The poor state of the items could be chalked up to the inadequate storage materials of the time. “They didn’t have plastic wrap or baggies or totes,” Gary said. “Tinfoil and string was the most common wrapping we saw.” Once the capsule was emptied, a new vault was readied to replace it. Items placed inside this time are most likely to fair better, given that all of them were placed in Ziploc bags, sealed with duct tape, then placed in plastic totes sealed with duct tape, then placed in Hefty lawn and leaf bags. Other projects Gary and his interns are responsible for include the Port Jefferson History and Nature Center, which involves beekeeping, gardening and native flora and fauna preservation. The Center is a hands-on, outdoor learning center and environmental park promoting habitat restoration along the historic riverfront in Jefferson, Texas. This is one of several sites where school groups have improved wildlife habitat under the guidance of Collins Academy and the U.S. Army Corps of Engineers. Educational programs, activities and outreach projects demonstrating the importance of history and nature are developed and managed by the Collins Academy team. A refrigerator in the Collins laboratory contains nothing but seeds of every native Jefferson plant, as well as some of the invasive ones. One of those invasive plants is the rapid multiplying, destructive Giant Salvinia water plant.

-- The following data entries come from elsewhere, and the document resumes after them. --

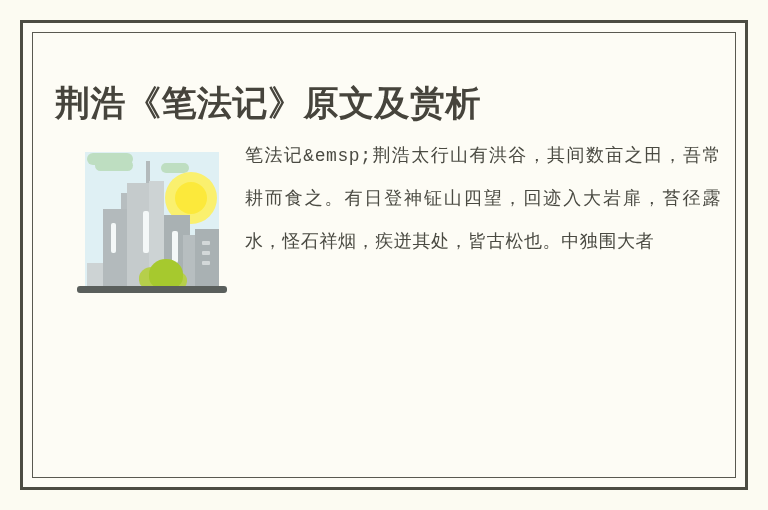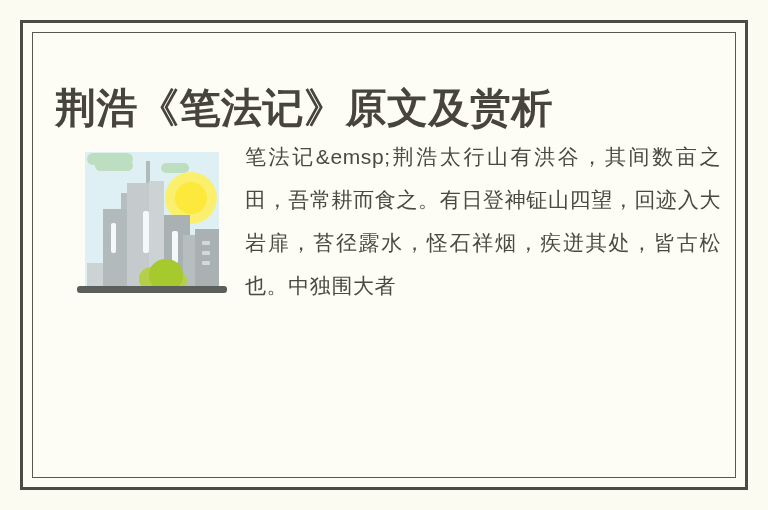--- a/index.html
+++ b/index.html
@@ -60,7 +60,7 @@
     left: 32px;
     top: 38px;
     font-family: Liberation Serif, serif;
-    font-size: 41px;
+    font-size: 35px;
     line-height: 40px;
     color: #46443C;
     letter-spacing: 0.5px;

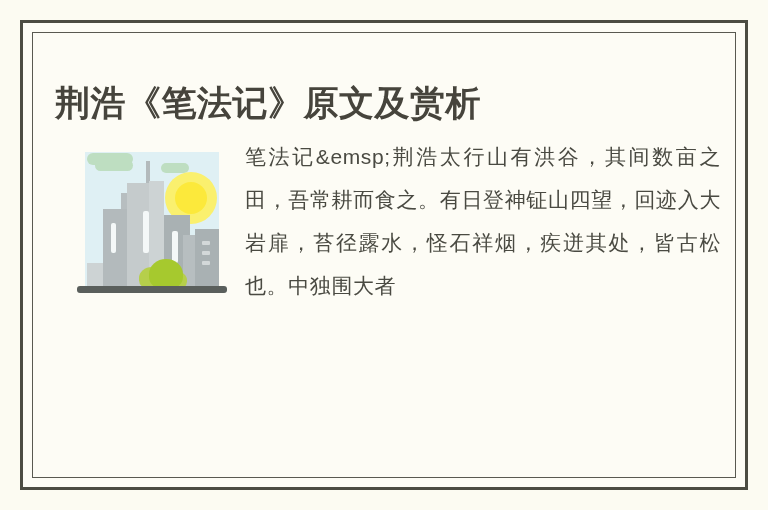--- a/index.html
+++ b/index.html
@@ -202,8 +202,8 @@
 
   
   .article-text {
-    font-family: Liberation Sans, sans-serif;
-    font-size: 21px;
+    font-family: Liberation Mono, monospace;
+    font-size: 18px;
     line-height: 43px;
     color: #4A4A42;
     text-align: justify;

Through his work for the Caddo Lake Institute – an organization founded and chaired by Linden native Don Henley – Gary has helped to eradicate and control the growth of Giant Salvinia on the lake. Another Caddo project he is part of is the reintroduction of Paddlefish to the waterway.

The “American” Paddlefish (Polyodon spathula) is now the only surviving paddlefish species on the planet. The paddlefish has inhabited Caddo Lake, as well as other rivers and bayous of the Mississippi River Basin for over 350 million years, making them 50 million years older than the dinosaurs and the oldest living species on our continent. Paddlefish, which can grow to seven feet, weigh 200 pounds and live for 30 years, are now rarely found in any rivers in Texas.

Caddo Lake Institute and their partners have experimentally released paddlefish fit with radio transmitting tags on the Texas side of Caddo Lake and facilitated two separate releases on the Louisiana side of the lake, (not fitted with transmitters. The continued success of this project has led to CLI to assist with a second phase – the release of thousands of juvenile paddlefish into Caddo Lake to restore a viable population for the future.

In 2011, the Corps of Engineers and the Northeast Texas Municipal Water District agreed to revise, for 5 years, some of its operations at Lake O’ the Pines and provide the flow regimes for Big Cypress to the extent water is available. In exchange, CLI agreed to perform several sets of experiments to evaluate the benefits of the new release patterns. The Paddlefish work is one of those experiments.

Collins Academy staff is also building high quality virtual field trips that are available to anyone at any time. The Story of Jefferson, a backbone history of how steamboat navigation made Jefferson important to the settling of Northeastern Texas and all points to the West is available for viewing and expansion. It is aligned to the Social Studies TEKS for Grades 6-12.